Records from a data collection
+++

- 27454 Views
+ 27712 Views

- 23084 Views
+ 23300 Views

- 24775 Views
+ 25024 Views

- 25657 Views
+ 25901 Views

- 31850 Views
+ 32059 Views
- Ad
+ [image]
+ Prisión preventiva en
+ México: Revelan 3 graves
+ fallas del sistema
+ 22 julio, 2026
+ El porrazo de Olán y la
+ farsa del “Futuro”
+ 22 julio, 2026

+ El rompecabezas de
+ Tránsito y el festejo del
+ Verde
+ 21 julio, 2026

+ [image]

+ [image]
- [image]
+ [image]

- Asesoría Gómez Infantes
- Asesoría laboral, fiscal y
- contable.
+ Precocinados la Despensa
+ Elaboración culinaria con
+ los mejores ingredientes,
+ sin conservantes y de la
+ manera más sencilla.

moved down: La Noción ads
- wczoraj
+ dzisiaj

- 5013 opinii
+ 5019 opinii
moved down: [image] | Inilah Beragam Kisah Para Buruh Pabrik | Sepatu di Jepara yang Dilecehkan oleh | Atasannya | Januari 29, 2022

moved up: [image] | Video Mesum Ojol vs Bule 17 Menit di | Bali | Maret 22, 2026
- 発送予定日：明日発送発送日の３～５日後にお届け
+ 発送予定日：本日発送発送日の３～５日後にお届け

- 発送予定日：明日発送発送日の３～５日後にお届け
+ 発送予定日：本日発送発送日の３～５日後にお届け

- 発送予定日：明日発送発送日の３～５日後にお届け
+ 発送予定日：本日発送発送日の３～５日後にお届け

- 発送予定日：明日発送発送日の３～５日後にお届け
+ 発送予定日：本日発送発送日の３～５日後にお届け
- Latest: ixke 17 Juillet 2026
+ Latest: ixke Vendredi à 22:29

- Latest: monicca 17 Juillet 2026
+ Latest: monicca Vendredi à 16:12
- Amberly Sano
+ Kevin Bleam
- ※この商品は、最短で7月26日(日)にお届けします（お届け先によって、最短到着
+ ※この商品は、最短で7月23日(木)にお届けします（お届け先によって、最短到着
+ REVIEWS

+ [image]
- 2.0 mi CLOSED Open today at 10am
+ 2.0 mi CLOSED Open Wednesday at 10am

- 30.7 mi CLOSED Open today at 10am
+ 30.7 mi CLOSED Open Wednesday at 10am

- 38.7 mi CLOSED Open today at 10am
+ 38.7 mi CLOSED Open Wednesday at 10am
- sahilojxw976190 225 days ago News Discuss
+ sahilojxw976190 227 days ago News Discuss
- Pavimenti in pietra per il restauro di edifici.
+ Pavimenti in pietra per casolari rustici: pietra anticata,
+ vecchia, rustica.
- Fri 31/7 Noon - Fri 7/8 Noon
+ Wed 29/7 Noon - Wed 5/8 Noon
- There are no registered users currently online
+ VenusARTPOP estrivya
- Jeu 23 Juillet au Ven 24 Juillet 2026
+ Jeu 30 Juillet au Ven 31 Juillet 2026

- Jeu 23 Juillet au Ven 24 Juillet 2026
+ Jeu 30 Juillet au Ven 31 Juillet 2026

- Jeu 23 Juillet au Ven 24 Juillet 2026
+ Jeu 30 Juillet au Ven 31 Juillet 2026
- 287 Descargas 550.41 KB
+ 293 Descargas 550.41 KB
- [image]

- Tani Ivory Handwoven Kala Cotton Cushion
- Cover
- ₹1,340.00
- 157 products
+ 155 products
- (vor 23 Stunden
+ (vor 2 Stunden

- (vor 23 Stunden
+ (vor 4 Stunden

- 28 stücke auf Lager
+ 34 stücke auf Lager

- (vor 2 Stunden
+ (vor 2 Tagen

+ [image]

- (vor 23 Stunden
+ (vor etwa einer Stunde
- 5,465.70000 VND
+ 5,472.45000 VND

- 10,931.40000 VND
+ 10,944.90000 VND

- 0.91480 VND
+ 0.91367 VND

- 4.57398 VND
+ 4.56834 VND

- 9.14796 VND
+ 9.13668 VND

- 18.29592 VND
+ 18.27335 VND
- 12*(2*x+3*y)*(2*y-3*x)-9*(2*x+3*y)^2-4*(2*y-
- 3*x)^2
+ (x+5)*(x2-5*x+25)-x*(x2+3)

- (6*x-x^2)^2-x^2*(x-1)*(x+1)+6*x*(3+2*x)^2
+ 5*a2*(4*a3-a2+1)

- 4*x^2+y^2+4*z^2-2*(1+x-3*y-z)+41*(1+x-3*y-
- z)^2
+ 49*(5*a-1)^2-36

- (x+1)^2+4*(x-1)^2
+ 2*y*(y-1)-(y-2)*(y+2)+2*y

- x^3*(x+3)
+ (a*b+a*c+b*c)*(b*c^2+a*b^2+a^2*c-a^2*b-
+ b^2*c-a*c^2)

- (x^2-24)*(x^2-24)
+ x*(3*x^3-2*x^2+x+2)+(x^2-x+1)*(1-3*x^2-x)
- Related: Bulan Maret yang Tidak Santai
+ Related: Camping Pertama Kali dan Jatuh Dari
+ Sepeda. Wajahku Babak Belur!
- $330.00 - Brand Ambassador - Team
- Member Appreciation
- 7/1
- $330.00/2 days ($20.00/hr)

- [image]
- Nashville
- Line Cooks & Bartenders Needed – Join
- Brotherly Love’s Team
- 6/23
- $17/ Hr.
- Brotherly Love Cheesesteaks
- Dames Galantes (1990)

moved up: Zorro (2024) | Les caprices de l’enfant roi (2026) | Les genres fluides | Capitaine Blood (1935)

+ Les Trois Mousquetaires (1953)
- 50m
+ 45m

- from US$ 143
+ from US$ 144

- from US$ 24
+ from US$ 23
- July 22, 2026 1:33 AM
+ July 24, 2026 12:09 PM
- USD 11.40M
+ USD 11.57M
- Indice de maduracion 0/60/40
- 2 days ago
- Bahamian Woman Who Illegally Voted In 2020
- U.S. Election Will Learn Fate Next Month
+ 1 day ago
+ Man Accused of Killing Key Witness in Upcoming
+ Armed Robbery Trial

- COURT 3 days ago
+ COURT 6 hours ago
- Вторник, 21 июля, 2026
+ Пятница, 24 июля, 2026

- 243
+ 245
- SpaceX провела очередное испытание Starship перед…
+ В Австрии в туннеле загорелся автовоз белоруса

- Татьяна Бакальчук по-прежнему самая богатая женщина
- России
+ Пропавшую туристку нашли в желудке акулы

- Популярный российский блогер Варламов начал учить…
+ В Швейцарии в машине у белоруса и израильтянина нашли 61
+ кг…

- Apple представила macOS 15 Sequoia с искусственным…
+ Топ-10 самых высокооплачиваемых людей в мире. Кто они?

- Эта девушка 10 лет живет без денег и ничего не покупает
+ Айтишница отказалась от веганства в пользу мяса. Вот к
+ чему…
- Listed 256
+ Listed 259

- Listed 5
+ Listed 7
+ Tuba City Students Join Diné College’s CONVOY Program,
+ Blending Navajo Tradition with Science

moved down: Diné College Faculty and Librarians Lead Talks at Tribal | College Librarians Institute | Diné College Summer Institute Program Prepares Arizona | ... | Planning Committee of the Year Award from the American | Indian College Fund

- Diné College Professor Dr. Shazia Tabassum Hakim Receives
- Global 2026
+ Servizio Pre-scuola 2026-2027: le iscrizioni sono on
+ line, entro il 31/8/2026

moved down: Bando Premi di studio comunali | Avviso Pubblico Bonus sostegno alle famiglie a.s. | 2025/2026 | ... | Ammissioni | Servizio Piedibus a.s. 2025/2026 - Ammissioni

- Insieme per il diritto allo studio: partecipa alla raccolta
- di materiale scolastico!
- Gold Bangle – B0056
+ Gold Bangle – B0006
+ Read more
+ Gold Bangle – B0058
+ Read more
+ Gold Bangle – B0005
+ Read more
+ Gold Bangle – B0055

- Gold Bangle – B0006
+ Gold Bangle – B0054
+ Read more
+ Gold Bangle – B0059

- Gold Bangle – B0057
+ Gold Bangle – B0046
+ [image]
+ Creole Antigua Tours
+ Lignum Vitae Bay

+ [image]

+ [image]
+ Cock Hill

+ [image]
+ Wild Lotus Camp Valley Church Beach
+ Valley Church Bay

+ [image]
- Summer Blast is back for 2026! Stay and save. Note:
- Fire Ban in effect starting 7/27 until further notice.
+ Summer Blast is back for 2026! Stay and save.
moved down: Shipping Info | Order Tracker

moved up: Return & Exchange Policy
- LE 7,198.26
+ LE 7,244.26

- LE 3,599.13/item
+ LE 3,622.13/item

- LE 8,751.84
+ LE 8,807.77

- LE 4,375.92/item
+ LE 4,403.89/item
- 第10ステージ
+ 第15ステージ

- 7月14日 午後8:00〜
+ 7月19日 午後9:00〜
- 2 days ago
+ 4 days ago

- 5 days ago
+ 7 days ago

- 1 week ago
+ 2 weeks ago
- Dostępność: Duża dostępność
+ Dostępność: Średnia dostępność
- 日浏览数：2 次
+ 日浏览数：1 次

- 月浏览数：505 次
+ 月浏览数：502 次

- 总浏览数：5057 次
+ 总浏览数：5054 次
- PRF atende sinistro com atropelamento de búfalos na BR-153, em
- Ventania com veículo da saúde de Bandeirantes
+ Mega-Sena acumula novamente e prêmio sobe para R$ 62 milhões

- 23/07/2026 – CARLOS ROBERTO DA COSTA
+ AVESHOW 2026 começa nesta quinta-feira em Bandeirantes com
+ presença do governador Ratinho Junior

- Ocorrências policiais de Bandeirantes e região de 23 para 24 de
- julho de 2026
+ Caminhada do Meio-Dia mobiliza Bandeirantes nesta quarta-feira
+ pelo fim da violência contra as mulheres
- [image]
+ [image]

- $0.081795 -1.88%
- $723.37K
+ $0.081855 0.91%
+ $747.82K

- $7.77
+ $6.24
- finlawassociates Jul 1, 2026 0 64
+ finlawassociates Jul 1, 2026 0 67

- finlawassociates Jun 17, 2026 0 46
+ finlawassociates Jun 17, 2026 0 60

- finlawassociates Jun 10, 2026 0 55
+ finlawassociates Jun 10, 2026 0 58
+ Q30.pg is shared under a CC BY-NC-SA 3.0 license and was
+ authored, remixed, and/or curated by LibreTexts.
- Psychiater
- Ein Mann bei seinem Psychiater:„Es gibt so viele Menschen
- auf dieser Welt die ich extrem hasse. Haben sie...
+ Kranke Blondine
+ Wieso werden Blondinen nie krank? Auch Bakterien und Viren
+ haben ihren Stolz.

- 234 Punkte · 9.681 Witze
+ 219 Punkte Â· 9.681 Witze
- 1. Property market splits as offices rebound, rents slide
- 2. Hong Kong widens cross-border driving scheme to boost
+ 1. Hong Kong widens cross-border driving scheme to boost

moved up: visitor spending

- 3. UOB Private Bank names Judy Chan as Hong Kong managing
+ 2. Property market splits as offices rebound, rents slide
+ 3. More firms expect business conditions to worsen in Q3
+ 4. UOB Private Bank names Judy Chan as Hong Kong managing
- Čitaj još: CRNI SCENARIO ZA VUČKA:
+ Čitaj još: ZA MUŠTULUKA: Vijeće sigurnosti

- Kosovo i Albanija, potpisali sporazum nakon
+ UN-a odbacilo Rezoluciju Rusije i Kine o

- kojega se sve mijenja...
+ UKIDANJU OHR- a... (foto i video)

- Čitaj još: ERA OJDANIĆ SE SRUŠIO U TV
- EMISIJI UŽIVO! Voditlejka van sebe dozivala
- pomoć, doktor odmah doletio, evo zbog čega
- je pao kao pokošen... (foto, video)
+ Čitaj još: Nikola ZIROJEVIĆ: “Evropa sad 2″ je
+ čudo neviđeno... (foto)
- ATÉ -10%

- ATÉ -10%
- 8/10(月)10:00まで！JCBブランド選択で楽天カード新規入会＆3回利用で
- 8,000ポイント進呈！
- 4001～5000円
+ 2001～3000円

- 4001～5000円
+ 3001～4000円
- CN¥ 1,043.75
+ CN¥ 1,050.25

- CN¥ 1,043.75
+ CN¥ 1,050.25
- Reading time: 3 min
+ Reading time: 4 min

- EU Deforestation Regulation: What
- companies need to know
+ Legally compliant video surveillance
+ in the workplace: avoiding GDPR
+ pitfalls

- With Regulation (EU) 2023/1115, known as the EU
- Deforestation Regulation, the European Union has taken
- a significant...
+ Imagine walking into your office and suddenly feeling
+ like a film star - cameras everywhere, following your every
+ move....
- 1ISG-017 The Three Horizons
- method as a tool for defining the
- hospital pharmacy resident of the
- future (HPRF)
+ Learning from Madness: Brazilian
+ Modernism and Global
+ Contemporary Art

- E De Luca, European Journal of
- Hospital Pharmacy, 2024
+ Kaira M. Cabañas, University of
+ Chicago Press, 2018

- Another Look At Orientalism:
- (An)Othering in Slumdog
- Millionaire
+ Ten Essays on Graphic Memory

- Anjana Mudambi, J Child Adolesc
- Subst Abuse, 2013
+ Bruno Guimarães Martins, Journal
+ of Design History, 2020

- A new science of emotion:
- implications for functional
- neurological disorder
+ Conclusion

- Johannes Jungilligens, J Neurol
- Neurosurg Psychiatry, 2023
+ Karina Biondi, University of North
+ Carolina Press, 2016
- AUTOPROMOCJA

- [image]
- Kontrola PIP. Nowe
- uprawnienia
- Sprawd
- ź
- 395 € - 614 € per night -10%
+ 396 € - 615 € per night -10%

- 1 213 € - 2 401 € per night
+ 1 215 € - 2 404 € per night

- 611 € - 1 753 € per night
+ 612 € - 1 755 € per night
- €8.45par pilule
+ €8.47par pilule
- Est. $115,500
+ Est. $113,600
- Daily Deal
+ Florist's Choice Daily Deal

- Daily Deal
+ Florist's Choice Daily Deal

+++

(Assigned task):
Every line that contains "moved" should be copied out of the data.

(Response to this task):
moved down: La Noción ads
moved down: [image] | Inilah Beragam Kisah Para Buruh Pabrik | Sepatu di Jepara yang Dilecehkan oleh | Atasannya | Januari 29, 2022
moved up: [image] | Video Mesum Ojol vs Bule 17 Menit di | Bali | Maret 22, 2026
moved up: Zorro (2024) | Les caprices de l’enfant roi (2026) | Les genres fluides | Capitaine Blood (1935)
moved down: Diné College Faculty and Librarians Lead Talks at Tribal | College Librarians Institute | Diné College Summer Institute Program Prepares Arizona | ... | Planning Committee of the Year Award from the American | Indian College Fund
moved down: Bando Premi di studio comunali | Avviso Pubblico Bonus sostegno alle famiglie a.s. | 2025/2026 | ... | Ammissioni | Servizio Piedibus a.s. 2025/2026 - Ammissioni
moved down: Shipping Info | Order Tracker
moved up: Return & Exchange Policy
moved up: visitor spending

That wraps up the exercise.